Never mind. We can find another time in another thread to sync up.

> > > With or without
> > > shattering, the compaction effort will be on the allocation side.
> >
> > If compaction is needed at all.
>
> That's not what I meant.
>
> Shattering IS compaction work. There is a migration source block, and
> it moves the individual pages to somewhere else to produce a free THP.
>
> > > The only difference is that
> > > compaction would do the work on-demand
> >
> > And can often fail to produce 2MB blocks *under memory pressure*
>
> So let's agree that shattering helps if the THP demand is constant.
>
> It doesn't help when THP demand *grows* under pressure. But fixing
> this is kind of critical for THPs to be useful.

Same here.

A quick answer is that I'm thinking (and working) in the frame of THP
memcg-prioritized (fragmentation containerized), which might add
another thing you disagree with.

So yes, that should be a different discussion somewhere else.

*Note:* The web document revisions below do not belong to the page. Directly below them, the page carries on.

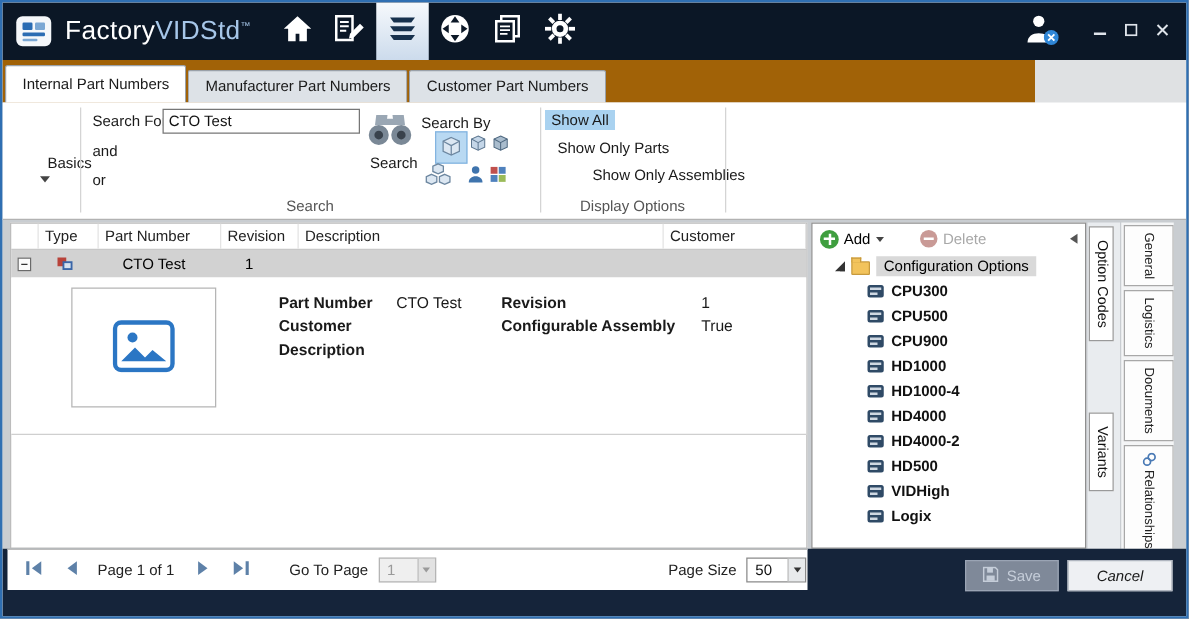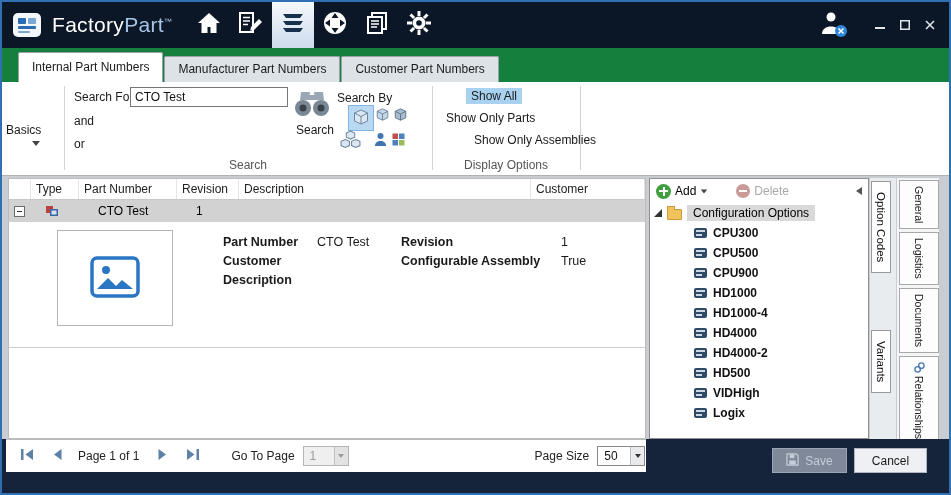--- a/index.html
+++ b/index.html
@@ -14,21 +14,21 @@
 .app-title sup { font-size:8px; color:#a6c6e8; }
 .nav-icons { display:flex; align-items:center; height:100%; margin-left:16px; }
 .nav-btn { width:42px; height:46px; display:flex; align-items:center; justify-content:center; cursor:pointer; }
 .nav-btn.selected { background:linear-gradient(#f6f9fc,#ccdbec); }
 .titlebar-right { margin-left:auto; display:flex; align-items:center; height:100%; padding-right:8px; }
 .user-btn { position:relative; width:42px; height:46px; display:flex; align-items:center; justify-content:center; cursor:pointer; margin-right:14px; }
 .user-badge { position:absolute; right:5px; bottom:7px; }
 .win-btn { width:22px; height:22px; display:flex; align-items:center; justify-content:center; margin-left:3px; cursor:pointer; }
 
 
-.tabstrip { position:absolute; left:0; top:46px; width:947px; height:34px; background:#15803d; display:flex; align-items:flex-end; padding-left:16px; }
+.tabstrip { position:absolute; left:0; top:46px; width:826px; height:34px; background:#a16207; display:flex; align-items:flex-end; padding-left:2px; }
 .tab { height:26px; line-height:24px; padding:0 13px; font-size:12px; color:#1a1a1a; background:#dde2e7; border:1px solid #9aa1a9; border-bottom:none; margin-right:1px; border-radius:2px 2px 0 0; cursor:pointer; }
 .tab.active { background:#fff; height:30px; line-height:28px; }
 
 
 .ribbon { position:absolute; left:0; top:80px; width:947px; height:94px; background:#fff; border-bottom:1px solid #b2b2b2; font-size:12px; color:#1a1a1a; }
 .rb { position:absolute; white-space:nowrap; }
 .vsep { position:absolute; top:4px; height:84px; border-left:1px solid #d4d4d4; }
 .search-input { position:absolute; left:128px; top:5px; width:158px; height:20px; border:1px solid #767676; font-size:12px; padding:0 4px; font-family:inherit; color:#111; }
 .show-opt { cursor:pointer; }
 .show-all { background:#a9d2f0; padding:1px 5px; }
@@ -59,21 +59,21 @@
 .tree-panel { position:absolute; left:647px; top:176px; width:220px; height:261px; background:#fff; border:1px solid #8f8f8f; font-size:12px; }
 .tree-toolbar { height:24px; display:flex; align-items:center; padding-left:6px; position:relative;gap:12px; }
 .tool-btn { display:flex; align-items:center; gap:4px; cursor:pointer; }
 .tool-delete { margin-left:16px; color:#a8a8a8; }
 .add-icon { width:15px; height:15px; border-radius:50%; background:#3f9e3f; position:relative; flex:none; }
 .add-icon::before { content:""; position:absolute; left:3px; top:6.5px; width:9px; height:2px; background:#fff; }
 .add-icon::after { content:""; position:absolute; left:6.5px; top:3px; width:2px; height:9px; background:#fff; }
 .del-icon { width:14px; height:14px; border-radius:50%; background:#c99a96; position:relative; flex:none; }
 .del-icon::before { content:""; position:absolute; left:3px; top:6px; width:8px; height:2px; background:#fff; }
 .collapse-arrow { position:absolute; right:6px; top:8px; width:0; height:0; border-top:4px solid transparent; border-bottom:4px solid transparent; border-right:6px solid #555; cursor:pointer; }
-.tree-root-row { display:flex; align-items:center; height:20px; padding-left:4px; gap:5px; cursor:pointer; }
+.tree-root-row { display:flex; align-items:center; height:20px; padding-left:18px; gap:5px; cursor:pointer; }
 .tree-exp { width:0; height:0; border-top:4px solid transparent; border-left:4px solid transparent; border-right:4px solid #333; border-bottom:4px solid #333; flex:none; }
 .folder-icon { width:15px; height:11px; background:#f2c35c; border:1px solid #c79a3e; border-radius:1px; position:relative; flex:none; margin-top:2px; }
 .folder-icon::before { content:""; position:absolute; left:-1px; top:-4px; width:6px; height:3px; background:#f2c35c; border:1px solid #c79a3e; border-bottom:none; }
 .tree-root-label { background:#d9d9d9; padding:1px 6px; }
 .tree-item { display:flex; align-items:center; height:20px; padding-left:44px; gap:6px; font-weight:bold; color:#111; cursor:pointer; }
 .chip-icon { width:13px; height:10px; background:#2f4a66; border-radius:2px; position:relative; flex:none; }
 .chip-icon::before { content:""; position:absolute; left:2px; top:2px; width:9px; height:2px; background:#cfd8e2; }
 .chip-icon::after { content:""; position:absolute; left:2px; top:6px; width:6px; height:2px; background:#cfd8e2; }
 
 
@@ -94,38 +94,38 @@
 .goto-box .val { flex:1; padding-left:6px; }
 .combo-dd { width:14px; height:100%; border-left:1px solid #c0c0c0; display:flex; align-items:center; justify-content:center; }
 .goto-box .combo-dd { background:#e2e2e2; }
 .goto-box .caret { border-left:3.5px solid transparent; border-right:3.5px solid transparent; border-top:4px solid #9a9a9a; width:0; height:0; }
 .size-label { margin-left:186px; white-space:nowrap; }
 .size-box { margin-left:8px; width:48px; height:20px; background:#fff; border:1px solid #8a8a8a; display:flex; align-items:center; cursor:pointer; }
 .size-box .val { flex:1; padding-left:6px; color:#111; }
 .size-box .combo-dd { background:#e8eaec; }
 .size-box .caret { border-left:3.5px solid transparent; border-right:3.5px solid transparent; border-top:4px solid #333; width:0; height:0; }
 .btn-save { position:absolute; left:770px; top:446px; width:75px; height:25px; background:#7f8999; border:1px solid #9aa4b4; color:#c5cdd9; font-size:12px; display:flex; align-items:center; justify-content:center; gap:6px; cursor:default; }
-.btn-cancel { position:absolute; left:852px; top:446px; width:73px; height:25px; background:#eef0f3; border:1px solid #b0b6c0; color:#1a1a1a; font-size:12px; display:flex; align-items:center; justify-content:center; cursor:pointer; }
+.btn-cancel { position:absolute; left:852px; top:446px; width:84px; height:25px; background:#eef0f3; border:1px solid #b0b6c0; color:#1a1a1a; font-size:12px; display:flex; align-items:center; justify-content:center; cursor:pointer;font-style:italic; }
 </style>
 </head>
 <body>
 
 <div class="window">
 
   <div class="titlebar">
     <div class="logo">
       <svg width="30" height="30" viewBox="0 0 30 30">
           <rect x="1" y="3" width="28" height="24" rx="5" fill="#f4f7fa"></rect>
           <rect x="6" y="8" width="8" height="6" rx="1" fill="#2a6cb3"></rect>
           <rect x="16" y="8" width="8" height="6" rx="1" fill="#7aa7d4"></rect>
           <rect x="6" y="16" width="18" height="3" rx="1" fill="#2a6cb3"></rect>
           <rect x="6" y="21" width="12" height="2" rx="1" fill="#7aa7d4"></rect>
         </svg>
     </div>
-    <div class="app-title"><span>Factory</span><span class="secondary">Part</span><sup>™</sup></div>
+    <div class="app-title"><span>Factory</span><span class="secondary">VIDStd</span><sup>™</sup></div>
 
     <div class="nav-icons">
       <div class="nav-btn">
           <span><svg width="26" height="24" viewBox="0 0 26 24">
               <path d="M13 2 2 12h3.5v10h6v-6h3v6h6V12H24z" fill="#fff"></path>
             </svg></span>
         </div>
       <div class="nav-btn">
           <span><svg width="26" height="24" viewBox="0 0 26 24">
               <rect x="2" y="2" width="13" height="19" fill="none" stroke="#fff" stroke-width="2"></rect>
@@ -200,21 +200,21 @@
     </div>
   </div>
 
   <div class="tabstrip">
     <div class="tab active">Internal Part Numbers</div>
     <div class="tab">Manufacturer Part Numbers</div>
     <div class="tab">Customer Part Numbers</div>
   </div>
 
   <div class="ribbon">
-    <span class="rb" style="left:4px; top:41px;text-align:right;">Basics</span>
+    <span class="rb" style="left:36px; top:41px;text-align:right;">Basics</span>
     <span class="rb caret-down" style="left:30px; top:59px;"></span>
     <span class="vsep" style="left:62px;"></span>
 
     <span class="rb" style="left:72px; top:8px;">Search For</span>
     <input class="search-input" value="CTO Test" style="">
     <span class="rb" style="left:72px; top:32px;">and</span>
     <span class="rb" style="left:72px; top:55px;">or</span>
 
     <span class="rb" style="left:292px; top:4px; cursor:pointer;"><span><svg width="36" height="32" viewBox="0 0 36 32">
             <path d="M7 6h9l-1 8H6z" fill="#9aa7b4"></path>
@@ -264,21 +264,21 @@
     <span class="sbtile" style="left:390px; top:51px;">
         <span><svg width="13" height="13" viewBox="0 0 13 13">
             <rect x="0.5" y="0.5" width="5.5" height="5.5" fill="#c0504d"></rect>
             <rect x="7" y="0.5" width="5.5" height="5.5" fill="#4f81bd"></rect>
             <rect x="0.5" y="7" width="5.5" height="5.5" fill="#4f81bd"></rect>
             <rect x="7" y="7" width="5.5" height="5.5" fill="#9bbb59"></rect>
           </svg></span>
       </span>
 
     <span class="vsep" style="left:430px;"></span>
-    <span class="rb show-opt show-all" style="left:464px; top:6px;">Show All</span>
+    <span class="rb show-opt show-all" style="left:434px; top:6px;">Show All</span>
     <span class="rb show-opt" style="left:444px; top:29px;">Show Only Parts</span>
     <span class="rb show-opt" style="left:472px; top:51px;">Show Only Assemblies</span>
     <span class="vsep" style="left:578px;"></span>
 
     <span class="group-label" style="left:62px; width:368px;">Search</span>
     <span class="group-label" style="left:430px; width:148px;">Display Options</span>
   </div>
 
   <div class="main-bg"></div>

> And fixing the latter obviates the need for a special solution to only
> the former.
>
> > > whereas shattering would do it unconditionally
> >
> > And always produces a 2MB block
>
> Which can immediately get fragmented by a racing allocation from an
> unrelated cgroup. So the next step would be compaction capturing for
> the shattering code...
>
> I'm not really sold on this. It's re-inventing compaction in an ad-hoc
> scenario that has limited usefulness, instead of addressing the
> fundamental issues that make compaction inefficient & unreliable.
>
> Allocation context is the appropriate place to determine whether, and
> how much, defragmentation (and all its direct and indirect costs) is
> actually warranted. Not opportunistically deep in the reclaim stack.